# Benutzer verwaltung



## Generic1 (20. Dez 2010)

Hallo,

ich bin gerade dabei, mich schlau zu machen, wie das z.B.: Xing oder Facebook machen, dass ein User nur die Kommentarte seiner Freunde/Bekannten sieht.
Mir ist nicht ganz klar wie man sowas aufbauen kann, macht man das in der Datenbank oder macht man das über ein Security- Framework (Spring Security), oder ...
Hat da jemand eine Ahnung wie man das angehen kann,
Was ich genau möchte ist, dass sich ein User bei meinem System anmelden kann und dann Bekannte hinzufügen kann, dieser User kann dann sehen, was seine Freunde so machen.

lg


----------



## ARadauer (20. Dez 2010)

Ich persönlich würde das nicht über ein Security Framework machen.
Also über die Datenbank... grob:
select * from messages where userid in(select friendid from friends where userid = 'ich')
performt wharscheinlich nicht sehr berauschend, aber was besseres fällt mir nicht ein...

Wie Facebook das macht?

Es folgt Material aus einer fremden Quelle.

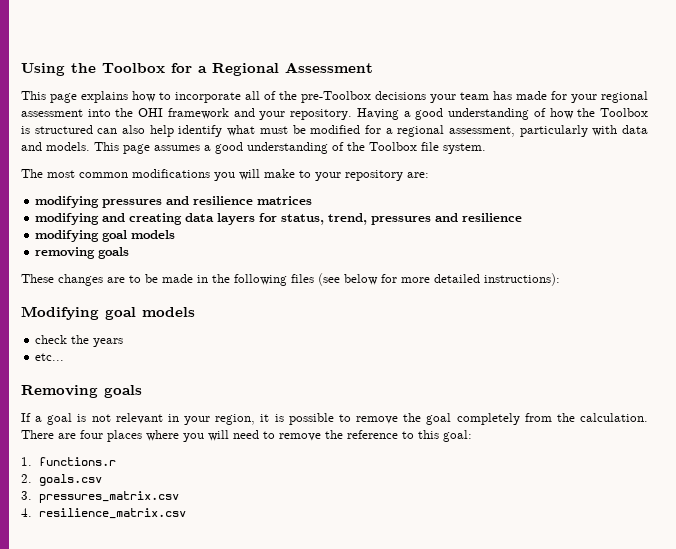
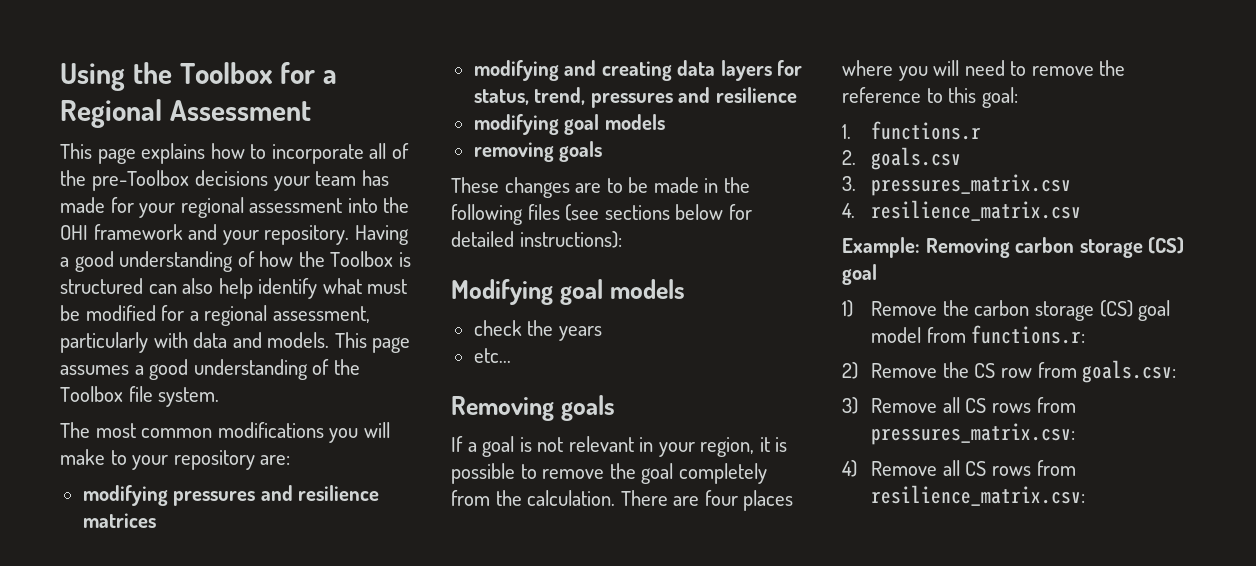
- These changes are to be made in the following files (see below for more detailed instructions):
+ These changes are to be made in the following files (see sections below for detailed instructions):
+ Example: Removing carbon storage (CS) goal
+ 1) Remove the carbon storage (CS) goal model from functions.r:
+ 2) Remove the CS row from goals.csv:
+ 3) Remove all CS rows from pressures_matrix.csv:
+ 4) Remove all CS rows from resilience_matrix.csv:

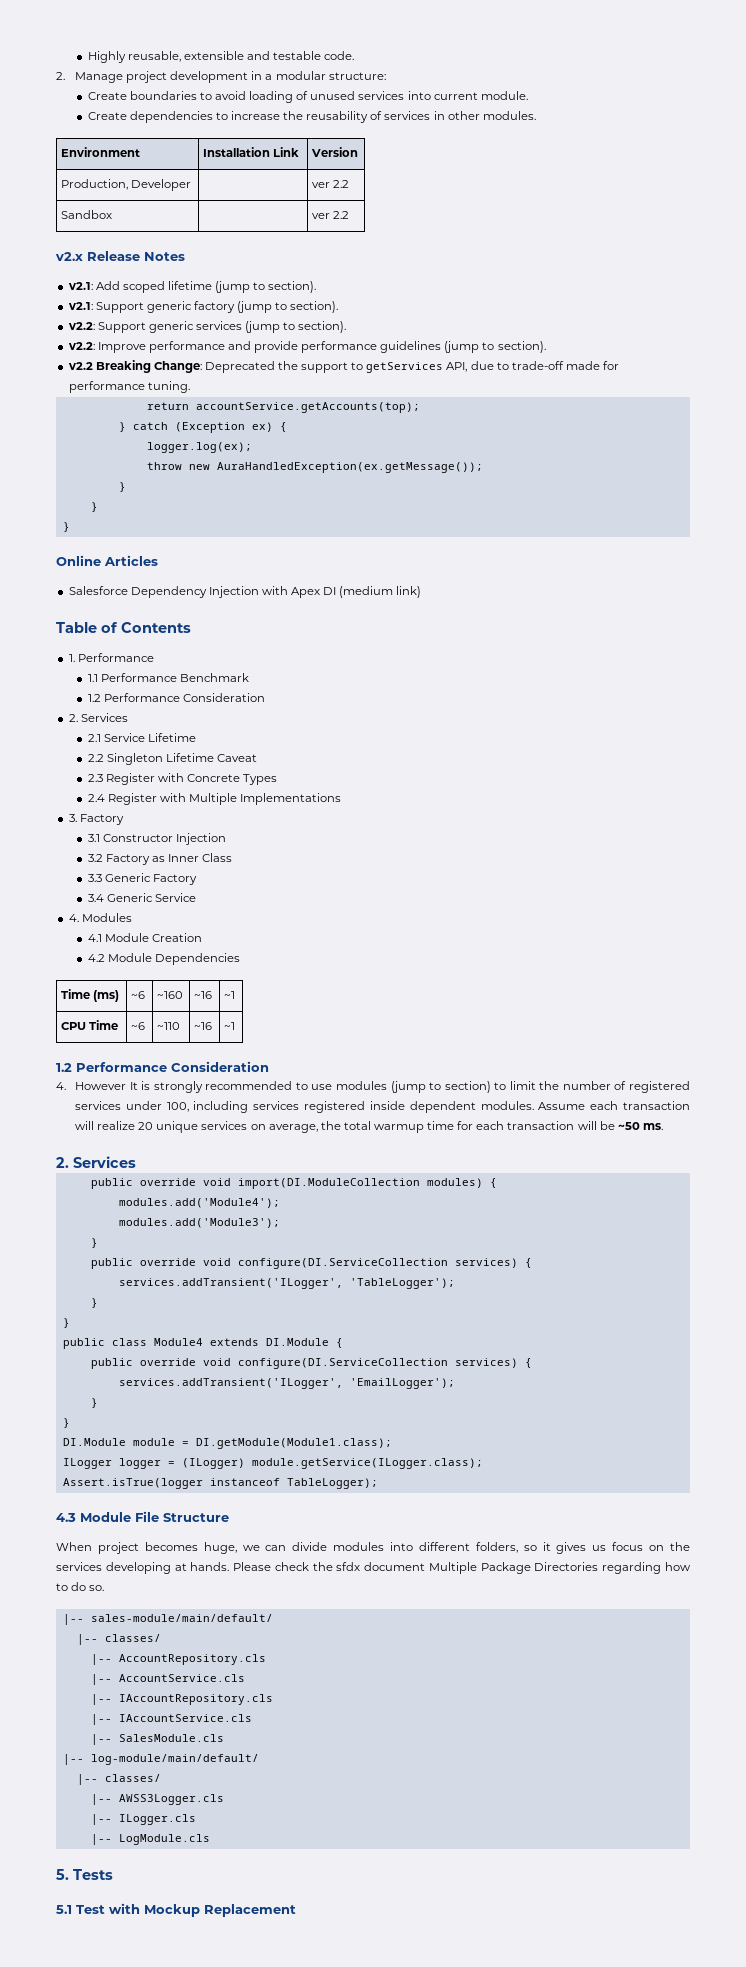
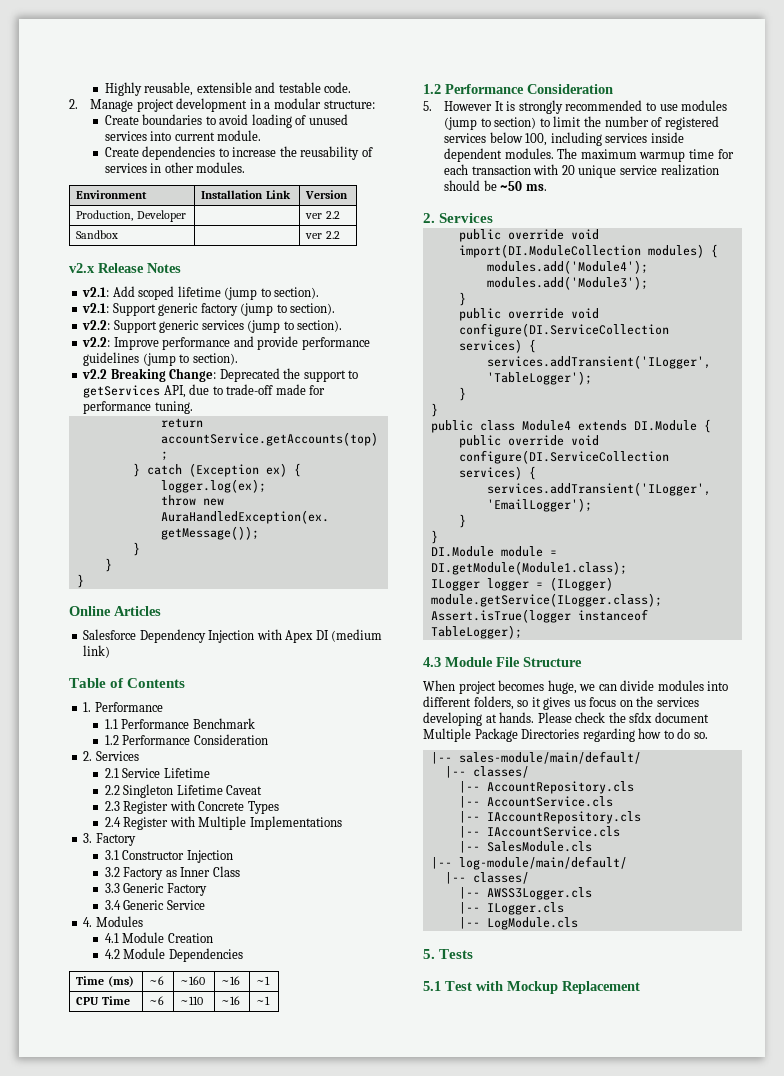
- 4. However It is strongly recommended to use modules (jump to section) to limit the number of registered services under 100, including services registered inside dependent modules.
+ 5. However It is strongly recommended to use modules (jump to section) to limit the number of registered services below 100, including services inside dependent modules.
- Assume each transaction will realize 20 unique services on average, the total warmup time for each transaction will be ~50 ms.
+ The maximum warmup time for each transaction with 20 unique service realization should be ~50 ms.

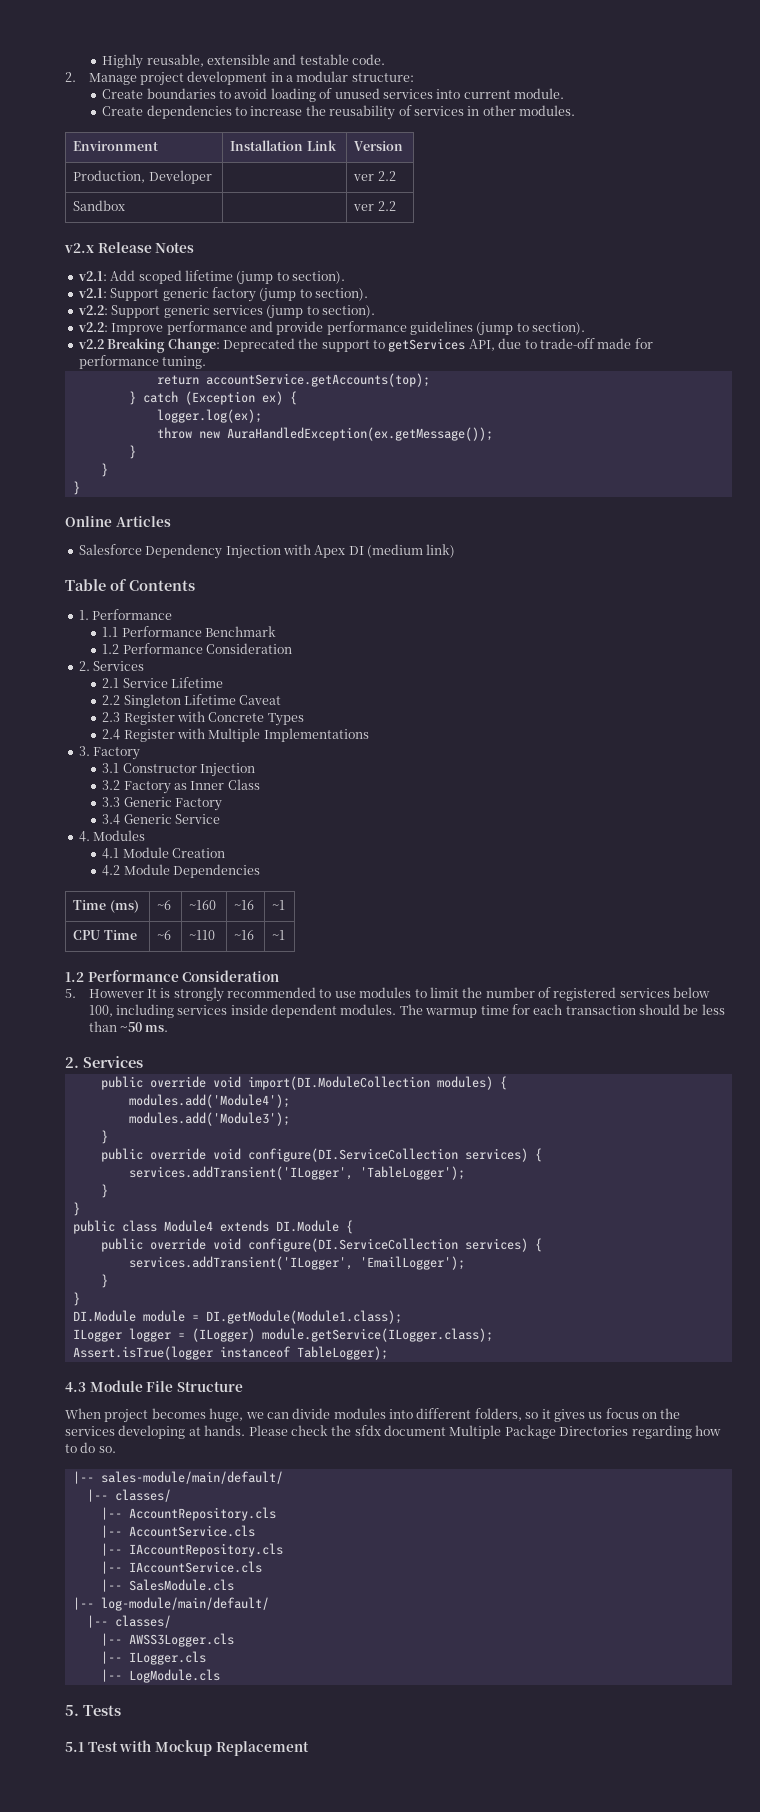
- 5. However It is strongly recommended to use modules (jump to section) to limit the number of registered services below 100, including services inside dependent modules.
+ 5. However It is strongly recommended to use modules to limit the number of registered services below 100, including services inside dependent modules.
- The maximum warmup time for each transaction with 20 unique service realization should be ~50 ms.
+ The warmup time for each transaction should be less than ~50 ms.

Die nehmen ja keine Standard SQL Datenbank, die haben ja irgend ein selber geschriebenes map and reduces dings ähnlich hadoop oder? Bin mir da nicht sicher, jedenfalls wenn ich mir das so vorstelle ist da für mich ziehmlich viel magie dahinter... keine ahnung wie das funktioniert mit 500 mio benutzer keine ahnung wie viele milliarden nachrichten täglich.... hammer das das überhaupt funktioniert...


----------



## tagedieb (20. Dez 2010)

Die 'Datemraumauthorisierung' kannst du auch mit Spring Security implementieren.
Schau mal Domain Objects Security und Spring Recipes

Wie auch immer, du musst trotzdem irgendwo den Datenzugriffkontrollliste pro User speichern; und das machst du am besten mit einer Datenbank


----------



## ARadauer (21. Dez 2010)

ARadauer hat gesagt.:


> performt wharscheinlich nicht sehr berauschend, aber was besseres fällt mir nicht ein...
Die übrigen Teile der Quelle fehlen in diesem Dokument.